Apple's Lightning Port Gives It More Control Over Accessories
Remember back in September when the iPhone 5 was introduced and it featured a brand new connector called the Lightning port? Well, it’s been several months since then and we still haven’t seen an overwhelming amount of iPhone 5 accessories. Which begs the question I’m sure many people may be asking: why?
According to the New York Times, when a company signs up with Apple’s MFi Program, it orders a Lightning connector component from Apple to use in designing their accessory. Each connector has a serial number that identifies with the individual company, and they contain authentication chips that communicate with the phones. So when a company submits its accessory to Apple for testing, Apple knows which company owns the product based on the serial number.
While it is possible for the chip inside the Lightning connector to be reverse engineered, it probably would not work as well as one that came from Apple, according to Ross Howe, vice president of marketing at Mophie (an smartphone case manufacturer). Mophie, by the way, just came out with its first iPhone 5 case earlier this week, five months after the initial release of the iPhone 5.
Additionally, Mr. Howe told the NYT that Apple could theoretically issue software updates that would disable Lightning products that did not use its chips. But what’s the point of making it more difficult for companies to create accessories for the iPhone?
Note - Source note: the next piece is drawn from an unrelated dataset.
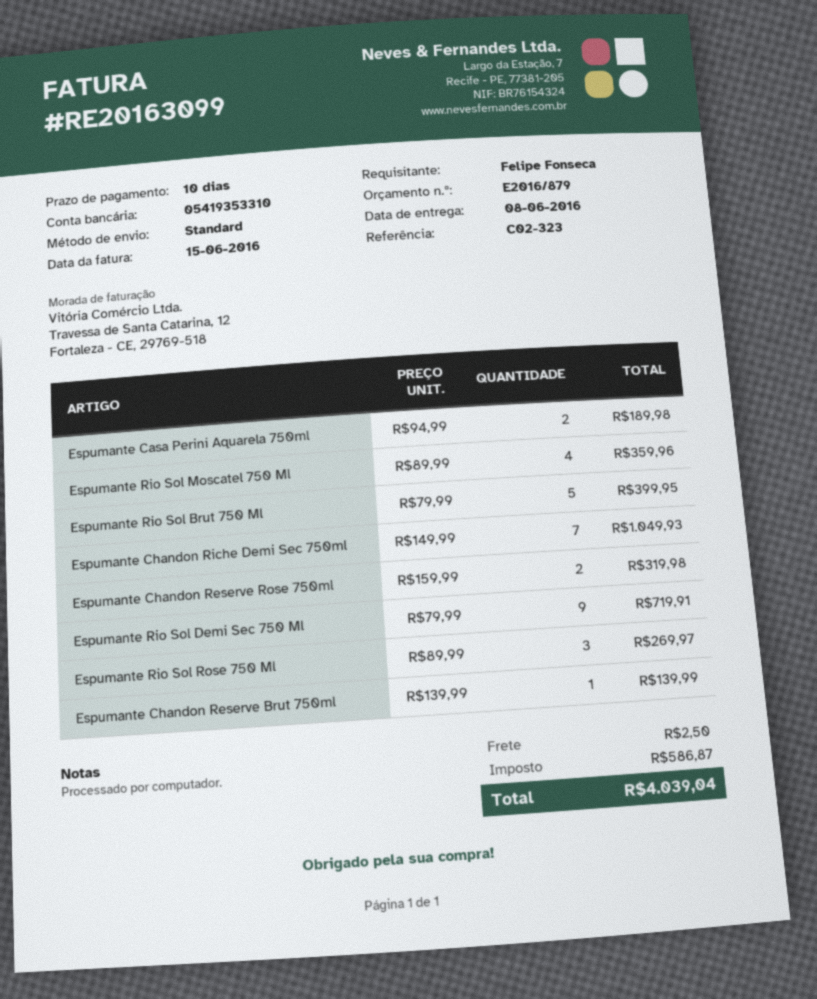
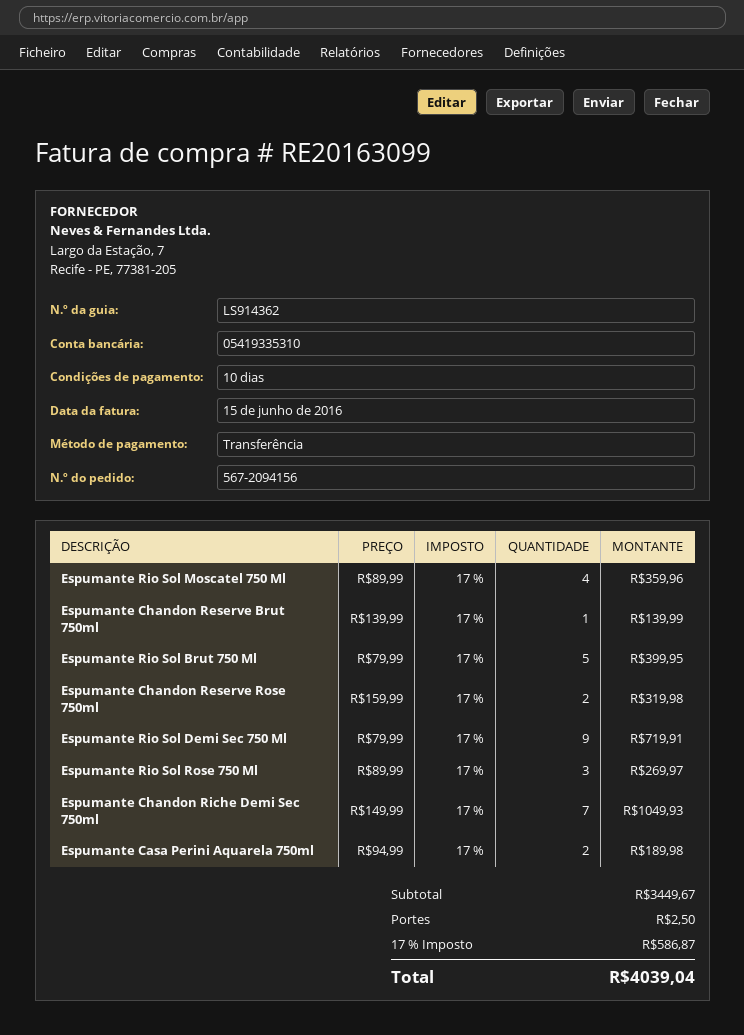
bank account: 05419353310 -> 05419335310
Well, for starters, the proprietary chip helps reduce the amount of cheap knockoff products that are compatible with the iPhone 5, and as you’re most likely aware that did become a real problem with previous iPhone’s. But aside from the Lightning port reducing the amount of cheap knockoff products, it also forces accessory makers to pay Apple the licensing fees to be part of the MFi program, which I’m sure is a great source of essentially passive income for Apple.